Além das dificuldades de acesso à Internet, de aprendizado e de questões psicológicas que surgiram em consequência do ensino remoto, o aumento de casos de COVID-19 nas últimas semanas é uma preocupação dos que defendem o novo adiamento do Enem. Na semana passada, o Brasil atingiu mais duas marcas negativas no enfrentamento da pandemia: a de 200 mil mortes e a de oito milhões de infectados pelo novo coronavírus.

Diante do aumento de casos, a Defensoria Pública da União (DPU) pediu à Justiça o adiamento do exame na última sexta-feira (8), com apoio de entidades estudantis como a União Nacional dos Estudantes (UNE) e a União Brasileira dos Estudantes Secundaristas (Ubes). No pedido, a DPU alega que "não há maneira segura para a realização de um exame com quase seis milhões de estudantes neste momento, durante o novo pico de casos de COVID-19".

O Ministério da Educação, no entanto, afirma que a prova vai acontecer nos dias 17 e 24 de janeiro e que todas as medidas preventivas, como o uso de máscaras e o distanciamento social, serão respeitadas.

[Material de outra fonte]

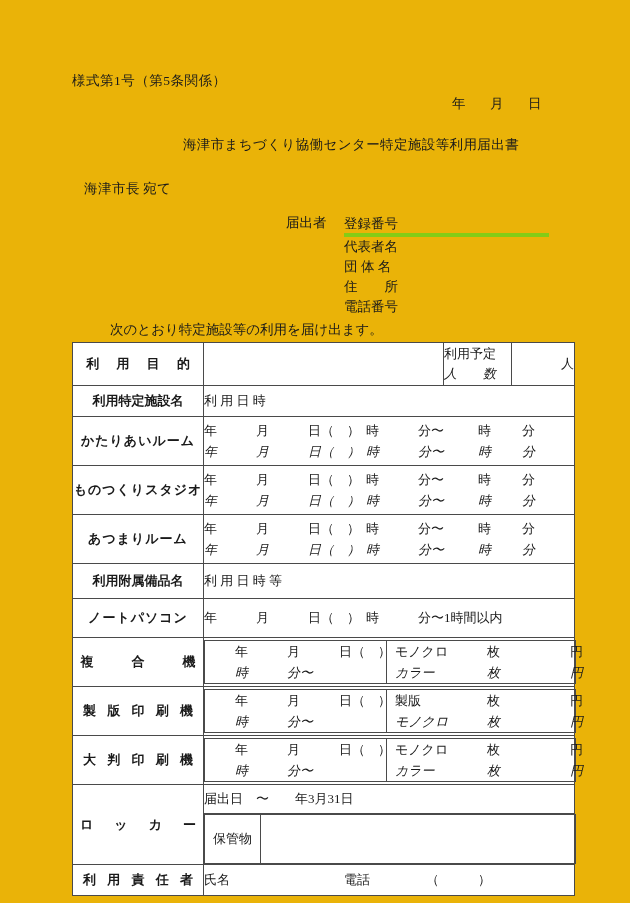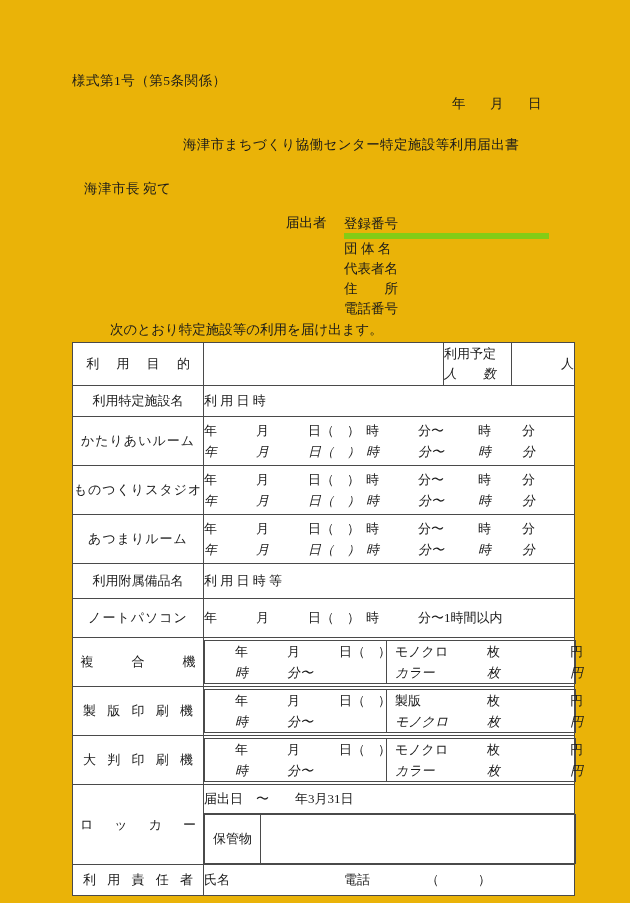"登録番号" .sf-row.underlined { border-bottom: 6px solid #84cc16 -> 4px solid #84cc16 }
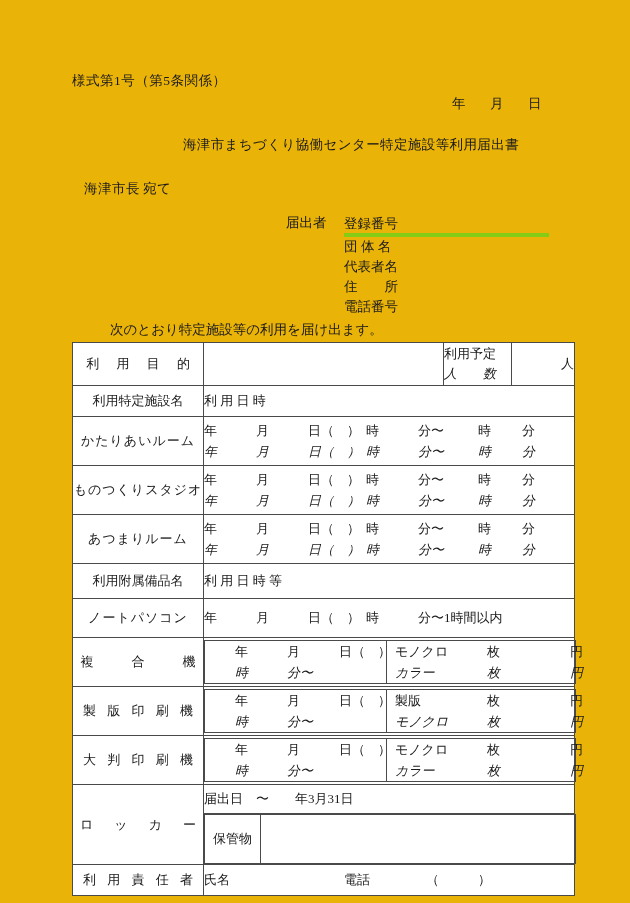"団 体 名" div.sf-row { order: before "代表者名" -> after "代表者名" }
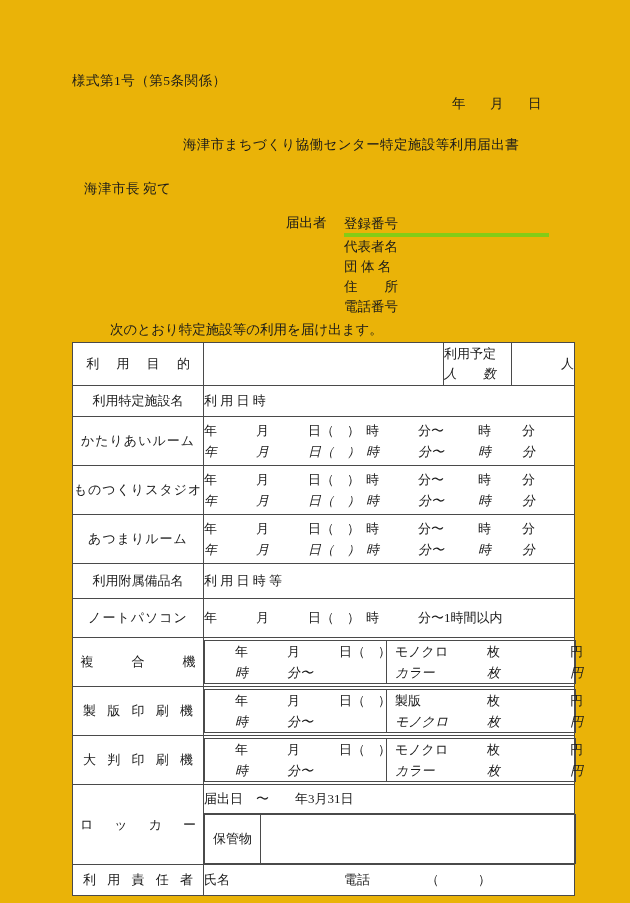"利 用 目 的" .lbl { font-weight: none -> bold }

Para o médico Sylvio Provenzano, ex-presidente do Conselho Regional de Medicina do Estado do Rio de Janeiro (Cremerj), regras como estas são suficientes para garantir a segurança dos candidatos.

"O maior risco é a aglomeração. Mas, desde que haja o distanciamento e o uso correto das máscaras, o risco é muito pequeno. […] Se existe uma coisa além da economia que sofreu enormes prejuízos no Brasil, foi a educação. […] Adiar mais uma vez o Enem é colocar mais para baixo aquilo que já está tão por baixo no nosso país, que é a educação", afirma Provenzano, em entrevista à Sputnik Brasil.

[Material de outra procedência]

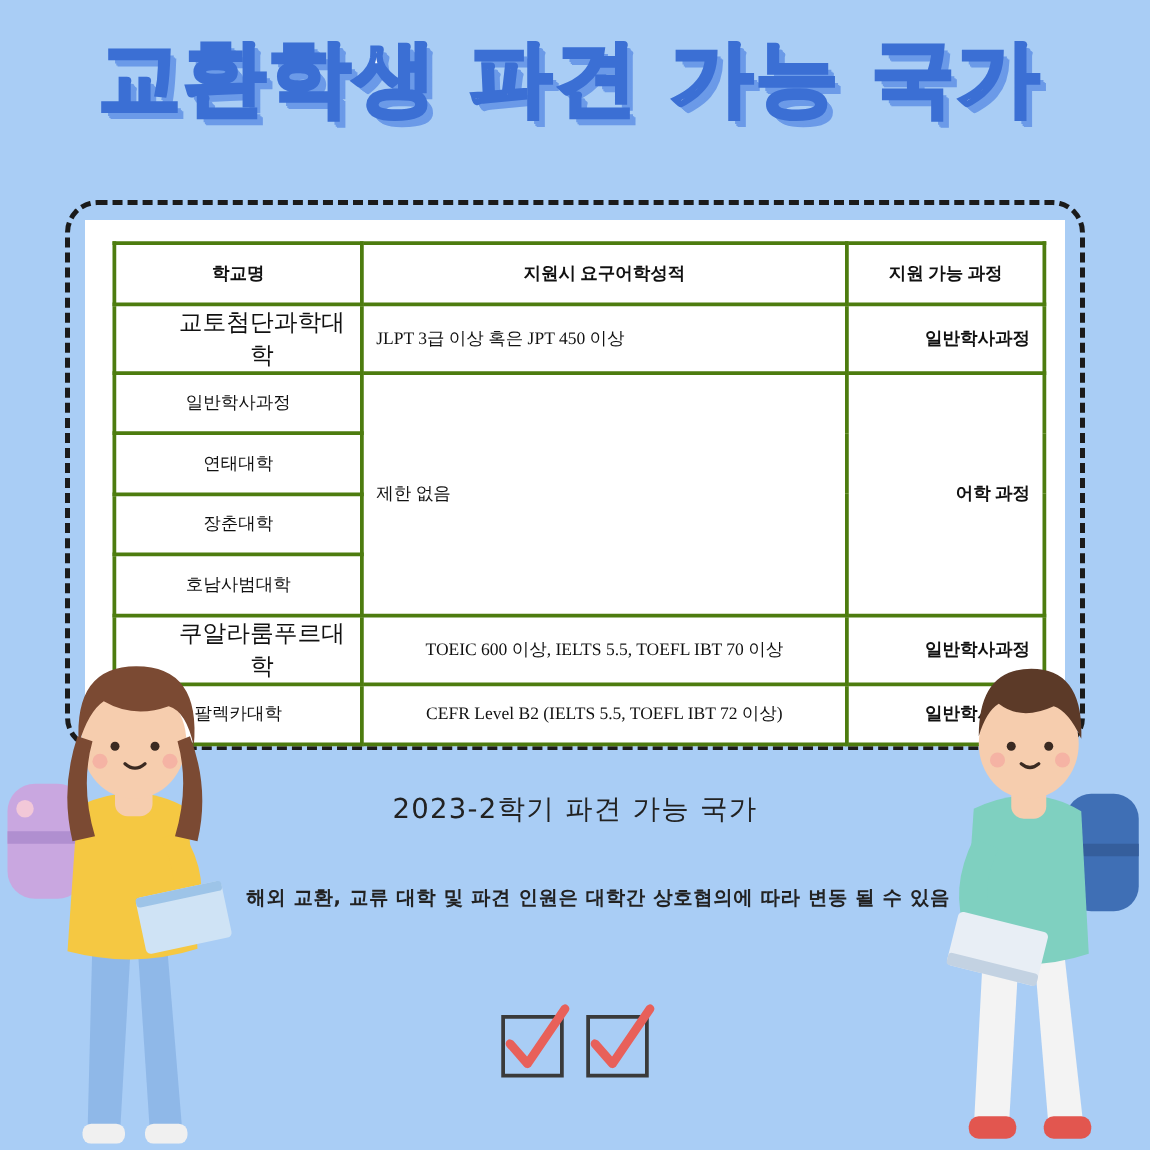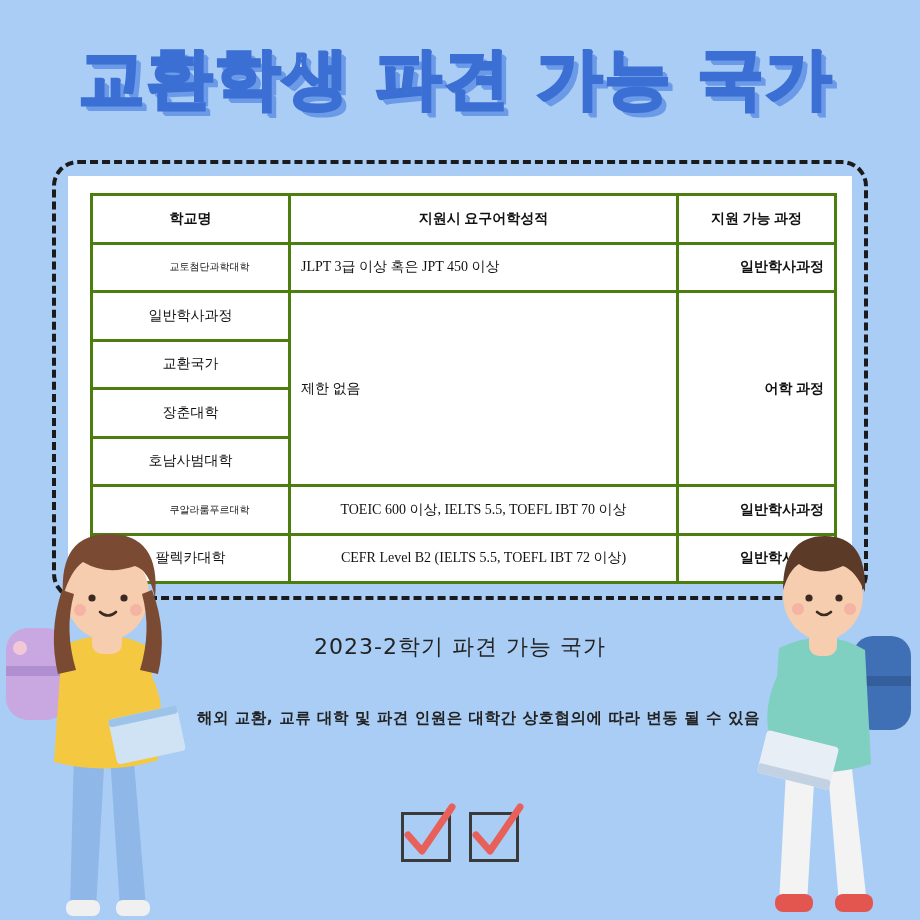"교환학생 파견 가능 국가" .title-wrap { top: 34px -> 18px }
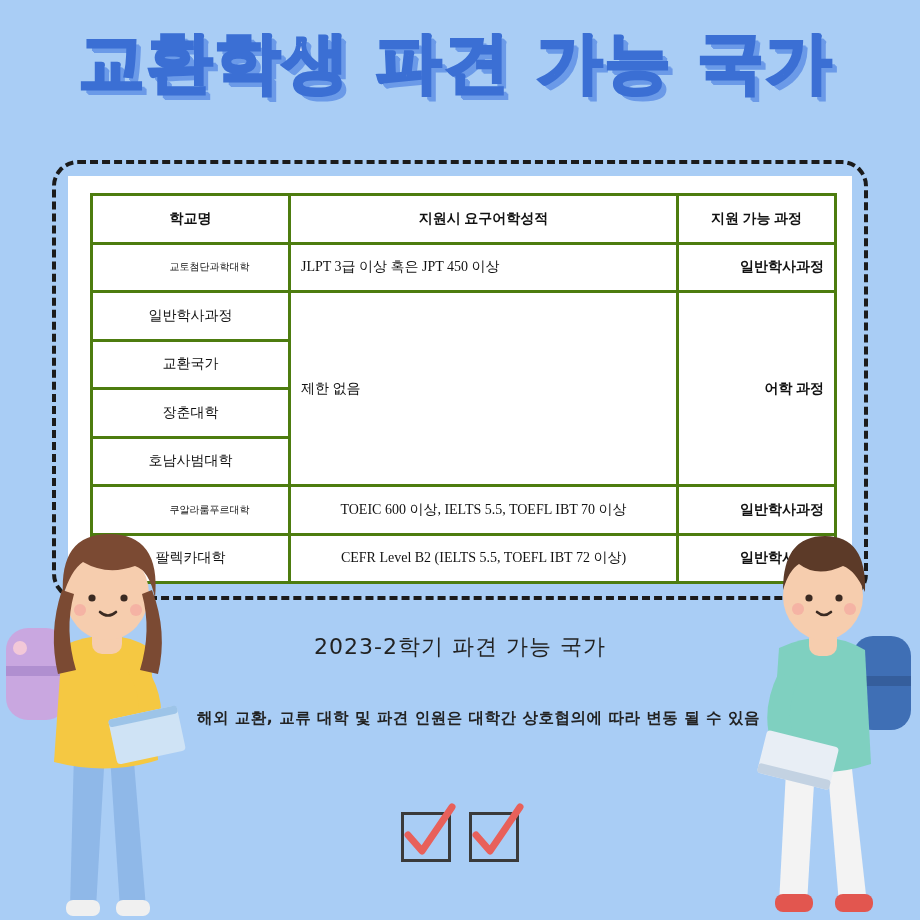"교토첨단과학대학" td.school.wide-name { font-size: 10px -> 19px }
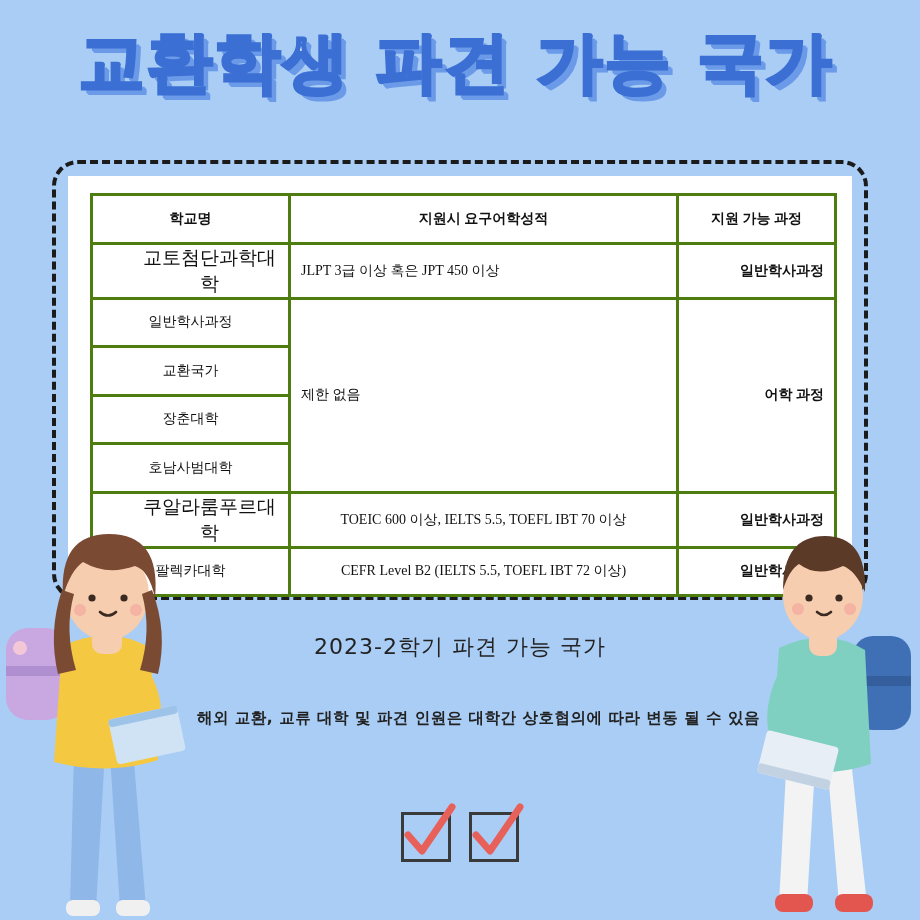"교환국가" td.school { text: 교환국가 -> 연태대학 }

O adiamento da prova não é consenso nem entre os candidatos. Apesar do receio da contaminação e de reconhecer que o medo pode atrapalhar na hora da prova, Esther e Ravena preferem fazer o exame o quanto antes. "No meu coração, eu sinto que deveria ser adiado. Mas, pelo lado psicológico, já estamos estafados. Ter alguma certeza neste momento seria essencial", diz Ravena. Por outro lado, Márcio afirma que, "com toda a certeza", é a favor do adiamento da prova, alegando que dificilmente algum aluno estará com o lado emocional em equilíbrio para o exame: "Mas eu sei que é uma grande ilusão achar que nós, estudantes, somos ouvidos. Gritamos o ano inteiro sobre os riscos desta prova, mas a voz só ecoou dentro de nós mesmos".